Dare I say I am not a Pink Floyd fan? I never have been a fan and to this day I have heard enough of their music to honestly say they will never make my list of favorite bands. Blasphemy to some, I know. I do, however, like when other bands cover their music. I think this is some kind of genetic mutation I cannot fully explain. Enter Dream Theater and their cover of Pink Floyd’s Comfortably Numb. I totally dig it and can listen to it repeatedly, but when the original comes on, I turn the channel or whatever. Like I said, I can’t explain it.
Comfortably Numb appeared on the 1979 double album, The Wall. Obviously, it is very popular and has been covered many times. I did see a great live rendition of the song at a co-headlining Dream Theater and Queensryche show around 2003-ish. Both bands collaborated on stage for Comfortably Numb which you can see on Queensryche’e The Art of Live DVD or on YouTube or below. It was awesome to say the least especially now knowing Geoff Tate is no longer part of Queensryche.
Here is the original song recorded recently in London, 2011.
Here is Dream Theater’s version which appears on their (bootleg) release of The Dark Side of the Moon.
Below is the bonus Dream Theater/Queensryche collaboration.
This ZZ Top cover is the newest on my list of cover song favorites. Cheap Sunglasses appears on The Sword’s 2012 album Apocryphon – deluxe version. Growing up, I thought ZZ Top was a cool band, but it wasn’t until the Eliminator album I first heard them; they had already been around a while by that point. Eliminator is the album featuring some of ZZ Top’s most famous songs; Sharp Dressed Man, Gimme All Your Lovin’, and Legs. I had the pleasure of seeing the 3-piece at Download 2009 and they were well received by the crowd.

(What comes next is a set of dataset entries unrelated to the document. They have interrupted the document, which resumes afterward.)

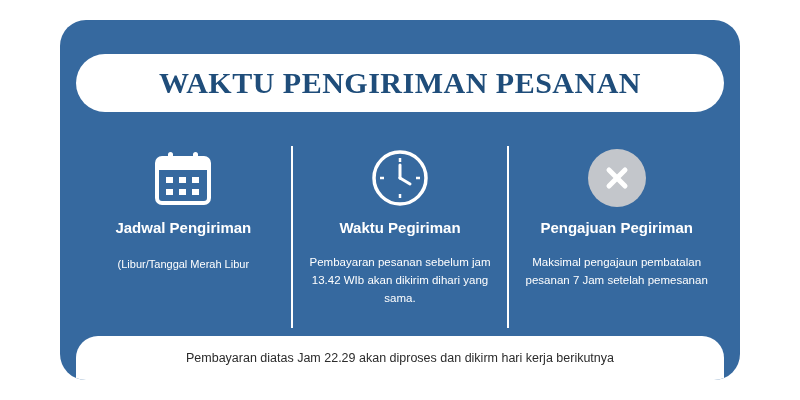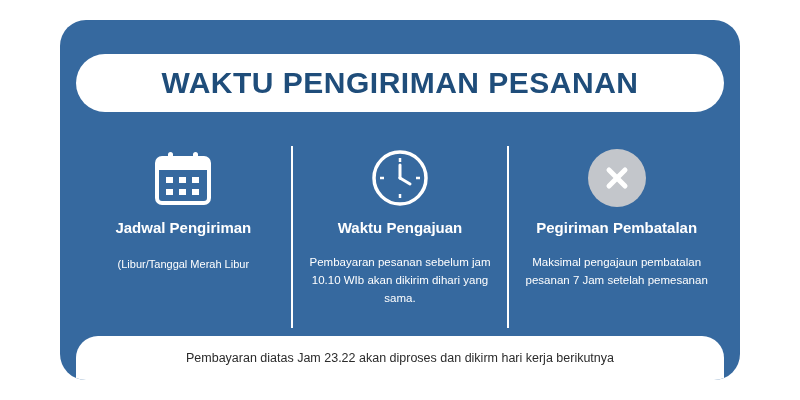--- a/index.html
+++ b/index.html
@@ -31,6 +31,7 @@
     display: flex;
     align-items: center;
     justify-content: center;
+    font-family: Liberation Serif, serif;
   }
   #title-bar .title {
     color: #1f4d7a;

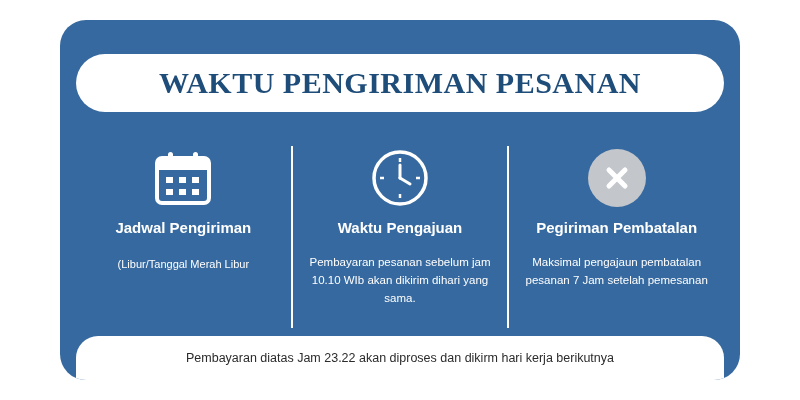--- a/index.html
+++ b/index.html
@@ -165,7 +165,7 @@
         </svg>
       </div>
       <div class="col-head">
-        <div>Waktu Pengajuan</div>
+        <div>Waktu Pegiriman</div>
       </div>
       <div class="col-sub">Pembayaran pesanan sebelum jam 10.10 WIb akan dikirim dihari yang sama.</div>
     </div>

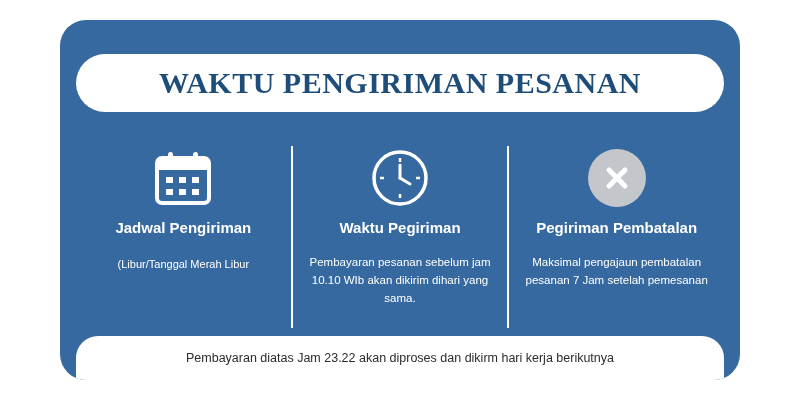--- a/index.html
+++ b/index.html
@@ -182,7 +182,7 @@
         </div>
       </div>
       <div class="col-head">
-        <div>Pegiriman Pembatalan</div>
+        <div>Pengajuan Pegiriman</div>
       </div>
       <div class="col-sub">Maksimal pengajaun pembatalan pesanan 7 Jam setelah pemesanan</div>
     </div>

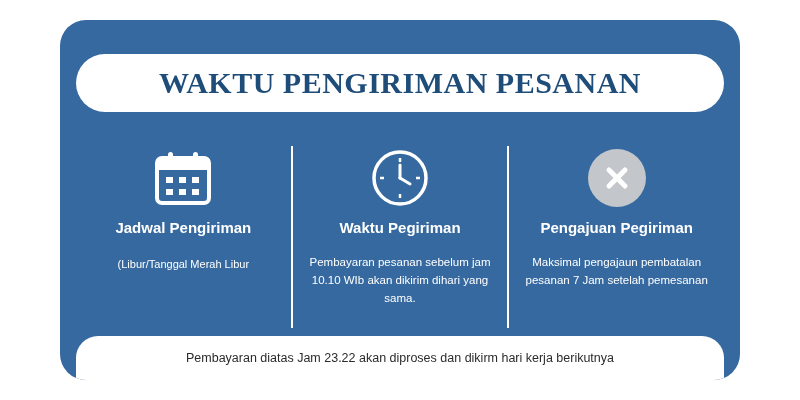--- a/index.html
+++ b/index.html
@@ -167,7 +167,7 @@
       <div class="col-head">
         <div>Waktu Pegiriman</div>
       </div>
-      <div class="col-sub">Pembayaran pesanan sebelum jam 10.10 WIb akan dikirim dihari yang sama.</div>
+      <div class="col-sub">Pembayaran pesanan sebelum jam 13.42 WIb akan dikirim dihari yang sama.</div>
     </div>
 
     <div class="divider"></div>

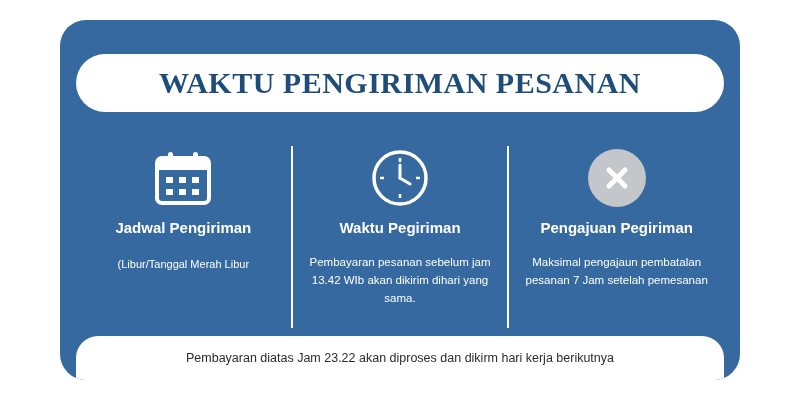--- a/index.html
+++ b/index.html
@@ -190,7 +190,7 @@
   </div>
 
   <div id="footer-bar">
-    <span class="footer-text">Pembayaran diatas Jam 23.22 akan diproses dan dikirm hari kerja berikutnya</span>
+    <span class="footer-text">Pembayaran diatas Jam 22.29 akan diproses dan dikirm hari kerja berikutnya</span>
   </div>
 
 </div>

As far as the song goes, it’s very nostalgic to me. I have known about it for about 30 years and even when I was so young, I thought it was cool. Back then sunglasses were cheap. We didn’t have the fancy unbreakable stuff we have today. The Sword, who has a similar vibe as ZZ Top, did a remarkable job covering the song. They basically kept the original song intact, but added a 2012 refresh to it with their personal touch.
Here is the live version from The Sword found on 2012’s deluxe album Apocryphon.
Here is the original recorded by ZZ Top in 1980 and featured on the album Degüello.
Favorite Cover Song #22
The extreme style of Fleshgod Apocalypse is both enjoyable and hard to listen to at time…just due to the speed and intensity. I can typically listen to a band like this is short durations, but I enjoy those short bursts of insanity. To give you a bit of history, Heartwork was the first Carcass song I ever heard and it made me an instant fan of the band. Unfortunately they didn’t last, but their music lives on and is now being covered which tells me they have an influence on newer generation metal bands. Fleshgod Apocalypse is ball-busting Technical Death Metal (or whatever you want to call it).They did a great job of infusing their brand of madness to make Heartwork their own, but also ensured it is easily recognizable to Carcass fans; job well done. This actually made me pull out some old Carcass material for a revisit. And yes, I do like the older material as well. Not sure if it’s true, but we could see a new Carcass release in 2013.